Bigger still is the Dixie Youth League baseball program. Mr. Jones founded the local league with Art Schrader in 1954 with just 27 players. The boys had been playing in Dade City Little League, Mr. Jones wrote in 2009. But transportation was a problem and the San Antonio players were being split up on different teams because "no one could beat us."
Mr. Jones and Mr. Schrader, also deceased, both served as coaches and had sons and grandsons who played in the league, which now has more than 300 kids.
"He always was community-service oriented. It was never about him," said Jack Vogel, who played on Mr. Jones' first team, the Cardinals.
The boys called him Jackie. "We all kind of idolized him. He was just a neat guy," Vogel said.

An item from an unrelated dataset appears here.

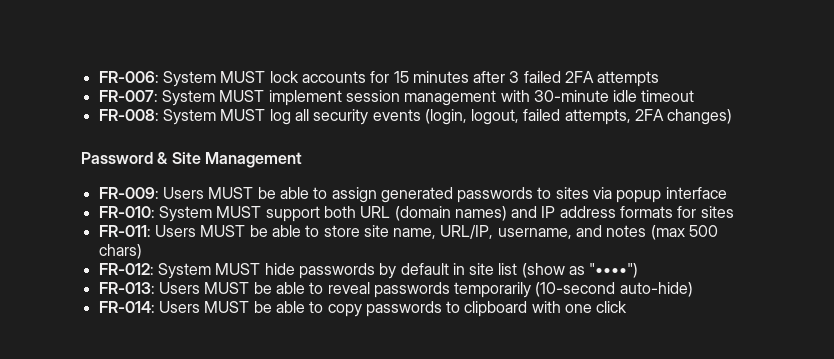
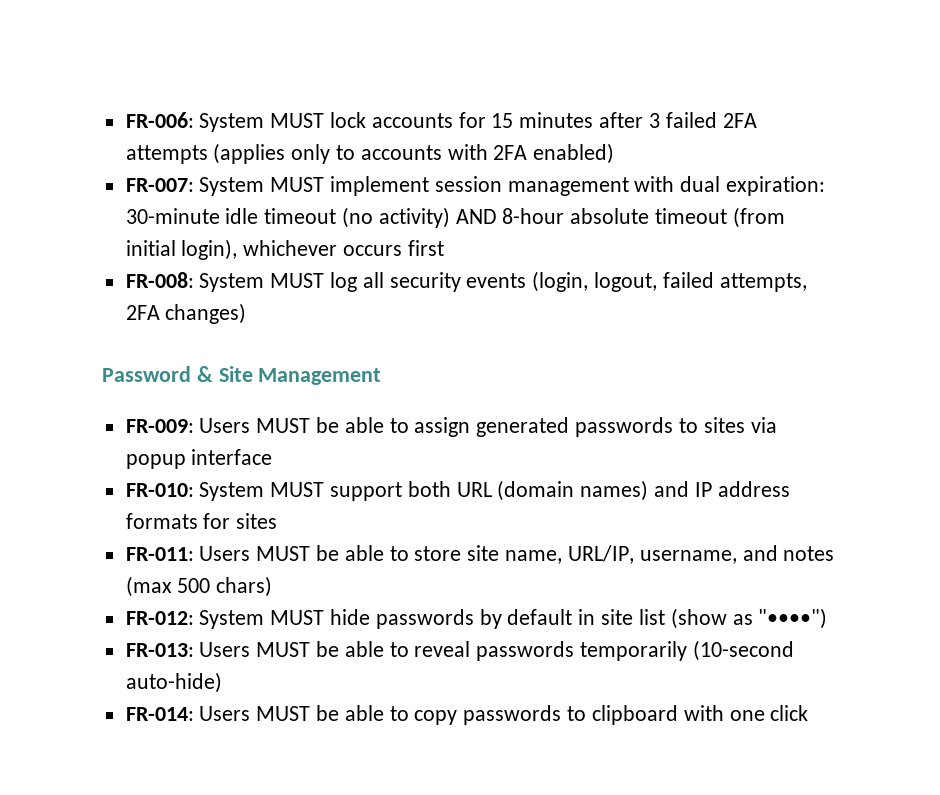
- FR-006: System MUST lock accounts for 15 minutes after 3 failed 2FA attempts
+ FR-006: System MUST lock accounts for 15 minutes after 3 failed 2FA attempts (applies only to accounts with 2FA enabled)
- FR-007: System MUST implement session management with 30-minute idle timeout
+ FR-007: System MUST implement session management with dual expiration: 30-minute idle timeout (no activity) AND 8-hour absolute timeout (from initial login), whichever occurs first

Mr. Jones was born in San Antonio and attended St. Anthony's School and St. Leo Preparatory School, which evolved into Saint Leo University, and served in the Marine Corps. He worked at his parents' sawmill and later in the office of his brother's bar and restaurant. He also was a founding member of the San Antonio Jaycees, the group that launched the Rattlesnake Festival, the city's signature event now in its 45th year.
In 2009, after the city named one of the baseball fields after him, Mr. Jones wrote, "I feel this has been the greatest legacy I could leave, seeing the hundreds of children over the last 54 years learning the art of baseball, sportsmanship and learning to be part of a team."